[Opening Available data section]

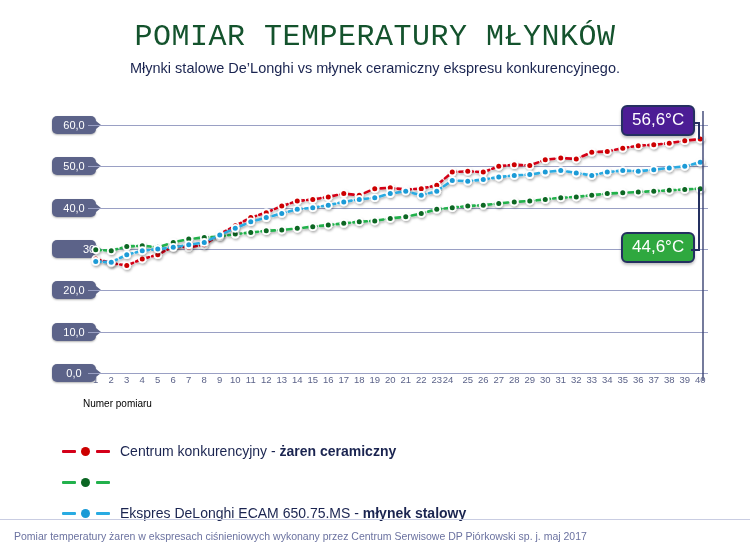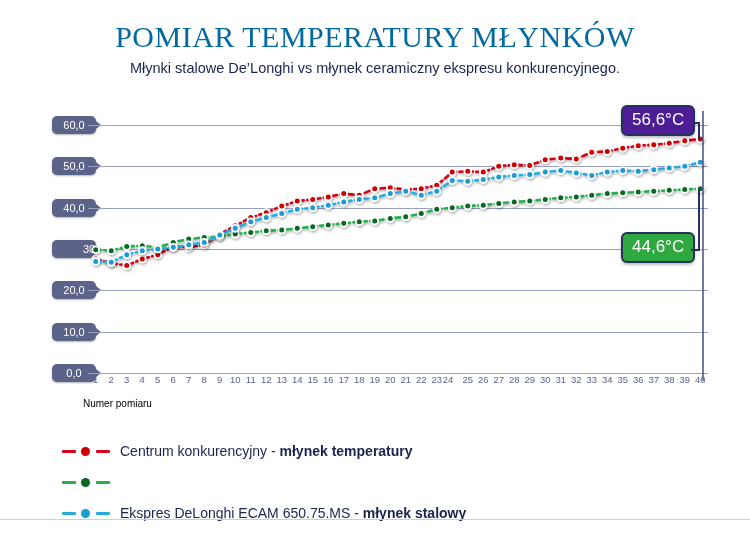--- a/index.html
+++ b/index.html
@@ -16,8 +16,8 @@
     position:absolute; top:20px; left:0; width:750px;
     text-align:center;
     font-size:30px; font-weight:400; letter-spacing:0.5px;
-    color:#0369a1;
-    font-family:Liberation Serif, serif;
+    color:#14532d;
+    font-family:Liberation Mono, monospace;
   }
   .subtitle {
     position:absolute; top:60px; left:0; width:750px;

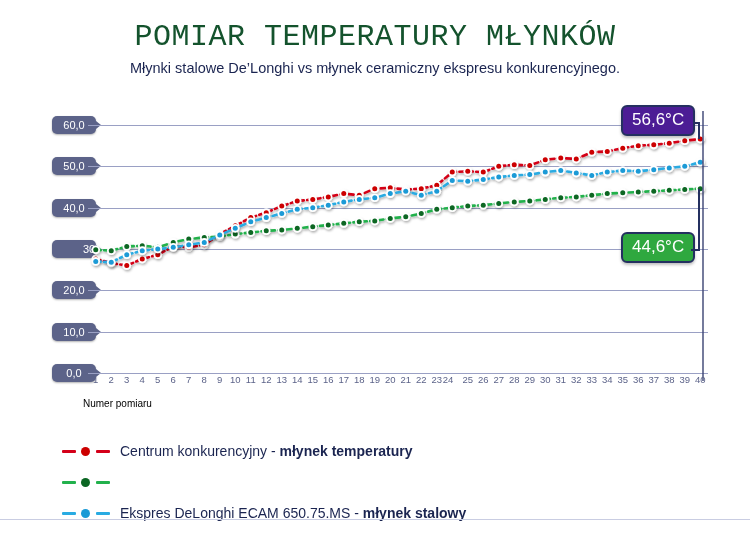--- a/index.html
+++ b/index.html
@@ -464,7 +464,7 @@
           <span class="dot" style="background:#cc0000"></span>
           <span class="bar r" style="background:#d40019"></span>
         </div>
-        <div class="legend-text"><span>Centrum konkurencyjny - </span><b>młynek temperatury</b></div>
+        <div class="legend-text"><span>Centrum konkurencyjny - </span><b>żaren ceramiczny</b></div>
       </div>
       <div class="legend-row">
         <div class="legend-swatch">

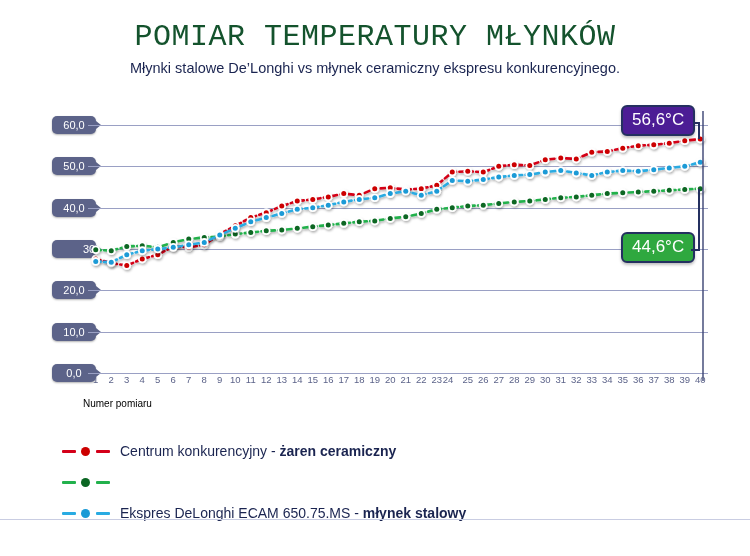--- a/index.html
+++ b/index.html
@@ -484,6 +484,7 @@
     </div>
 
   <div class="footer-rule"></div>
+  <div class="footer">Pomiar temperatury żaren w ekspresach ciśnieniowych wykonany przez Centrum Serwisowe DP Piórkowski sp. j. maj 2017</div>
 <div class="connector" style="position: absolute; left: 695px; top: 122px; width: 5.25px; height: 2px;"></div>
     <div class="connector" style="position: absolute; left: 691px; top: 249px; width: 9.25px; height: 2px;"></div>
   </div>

[Closing Available data section]

• **About this exercise**: Filter the listing above, keeping only the lines with "konkurencyjny".

• **Written reply**:
-        <div class="legend-text"><span>Centrum konkurencyjny - </span><b>młynek temperatury</b></div>
+        <div class="legend-text"><span>Centrum konkurencyjny - </span><b>żaren ceramiczny</b></div>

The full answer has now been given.